14:45 Yeah. So what are you proudest of in your life, Kiki, so far?

14:53 What am I proudest of? You know, I mean, the first thing that comes to mind are my kids. And I guess when I say that because, like, having kids and then being a mother to kids or to different things.

15:22 Yeah.

15:23 And being a mother, so I think more accurately would be how I'm showing up as a mother to my kids. And, I mean, I say that in a very humbling, humble way because I know that I have my hiccups and I trip and fall and sometimes my kids drive me, you know, nutso. And. But I do. I do have a passion for, you know, in this path of transformation for myself and personal growth. And I've also, through my work as a licensed clinical social worker and working for Dallas ISD and in the school district for many years. And I've really gotten to a chance to dig in to child development and the ways that children, the ways that we children hide and the ways that children are traumatized and the ways that children heal and the ways that parents relate to their children and just, like, fascinated by all of these teachings and lessons.
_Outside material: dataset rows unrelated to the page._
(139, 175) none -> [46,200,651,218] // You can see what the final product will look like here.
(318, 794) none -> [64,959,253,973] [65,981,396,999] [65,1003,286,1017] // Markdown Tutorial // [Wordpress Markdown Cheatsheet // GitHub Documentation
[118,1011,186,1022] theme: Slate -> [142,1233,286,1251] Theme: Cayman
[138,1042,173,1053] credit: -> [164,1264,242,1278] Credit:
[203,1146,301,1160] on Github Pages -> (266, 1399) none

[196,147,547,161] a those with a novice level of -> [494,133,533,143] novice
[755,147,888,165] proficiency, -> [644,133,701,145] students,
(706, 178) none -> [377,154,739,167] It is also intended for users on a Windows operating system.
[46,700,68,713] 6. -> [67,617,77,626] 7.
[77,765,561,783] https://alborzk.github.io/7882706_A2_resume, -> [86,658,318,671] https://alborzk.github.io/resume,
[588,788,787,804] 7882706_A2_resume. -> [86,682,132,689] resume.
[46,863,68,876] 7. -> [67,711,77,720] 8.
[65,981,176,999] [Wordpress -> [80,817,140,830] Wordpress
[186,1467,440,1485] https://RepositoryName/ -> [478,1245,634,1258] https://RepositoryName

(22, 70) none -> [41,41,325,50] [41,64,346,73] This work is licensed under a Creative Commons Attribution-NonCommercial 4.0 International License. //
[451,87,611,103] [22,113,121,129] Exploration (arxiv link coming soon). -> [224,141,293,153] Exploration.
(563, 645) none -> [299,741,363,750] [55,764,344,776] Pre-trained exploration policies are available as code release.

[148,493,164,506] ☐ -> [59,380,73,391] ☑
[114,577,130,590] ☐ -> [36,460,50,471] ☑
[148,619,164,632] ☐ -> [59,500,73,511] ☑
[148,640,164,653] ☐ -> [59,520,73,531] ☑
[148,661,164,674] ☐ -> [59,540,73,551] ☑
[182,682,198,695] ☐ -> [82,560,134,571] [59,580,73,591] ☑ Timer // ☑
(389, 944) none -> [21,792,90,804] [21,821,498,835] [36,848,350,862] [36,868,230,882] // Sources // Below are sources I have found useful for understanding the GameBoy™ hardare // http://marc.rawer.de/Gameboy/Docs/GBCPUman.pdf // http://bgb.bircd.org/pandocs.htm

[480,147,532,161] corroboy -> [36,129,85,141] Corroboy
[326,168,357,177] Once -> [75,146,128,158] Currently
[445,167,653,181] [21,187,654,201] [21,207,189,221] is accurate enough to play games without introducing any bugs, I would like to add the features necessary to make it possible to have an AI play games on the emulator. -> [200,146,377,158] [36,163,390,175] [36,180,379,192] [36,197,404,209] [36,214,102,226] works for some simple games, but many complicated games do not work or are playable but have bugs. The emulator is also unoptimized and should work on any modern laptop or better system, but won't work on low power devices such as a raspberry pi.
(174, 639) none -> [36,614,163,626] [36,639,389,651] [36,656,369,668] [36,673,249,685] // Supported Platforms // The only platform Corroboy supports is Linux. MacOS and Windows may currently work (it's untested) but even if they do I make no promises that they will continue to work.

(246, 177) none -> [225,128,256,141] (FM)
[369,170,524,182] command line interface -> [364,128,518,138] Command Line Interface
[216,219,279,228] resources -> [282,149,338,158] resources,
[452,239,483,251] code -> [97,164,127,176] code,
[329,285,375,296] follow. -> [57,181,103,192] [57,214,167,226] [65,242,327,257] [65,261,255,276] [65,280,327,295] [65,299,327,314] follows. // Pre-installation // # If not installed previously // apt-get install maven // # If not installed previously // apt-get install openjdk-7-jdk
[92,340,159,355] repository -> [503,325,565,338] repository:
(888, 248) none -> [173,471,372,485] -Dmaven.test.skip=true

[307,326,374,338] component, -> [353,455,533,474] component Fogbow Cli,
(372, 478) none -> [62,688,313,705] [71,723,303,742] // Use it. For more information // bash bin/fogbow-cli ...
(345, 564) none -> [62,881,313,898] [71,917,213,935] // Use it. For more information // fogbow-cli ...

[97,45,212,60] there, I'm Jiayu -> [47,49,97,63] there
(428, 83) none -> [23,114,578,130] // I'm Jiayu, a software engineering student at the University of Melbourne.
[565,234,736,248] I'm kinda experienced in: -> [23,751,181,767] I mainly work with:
And I do, with my heart's biggest intention, try to align and live in that vein, in that, you know, trying to go to go to bed at night feeling like I, I did. Okay, I'm.

17:13 You showed up.

17:14 I showed up. And, yeah, I mean, one of my spiritual vows is, is living in intention. And so when I, you know, kind of find myself being frustrated with them or whatever, then I always try to give them a reason so that they're clear on what my intention is and how we can kind of balance that out and I bring us back into harmony. Yeah. So, yeah, so I think that's one thing that I'm proud of myself of.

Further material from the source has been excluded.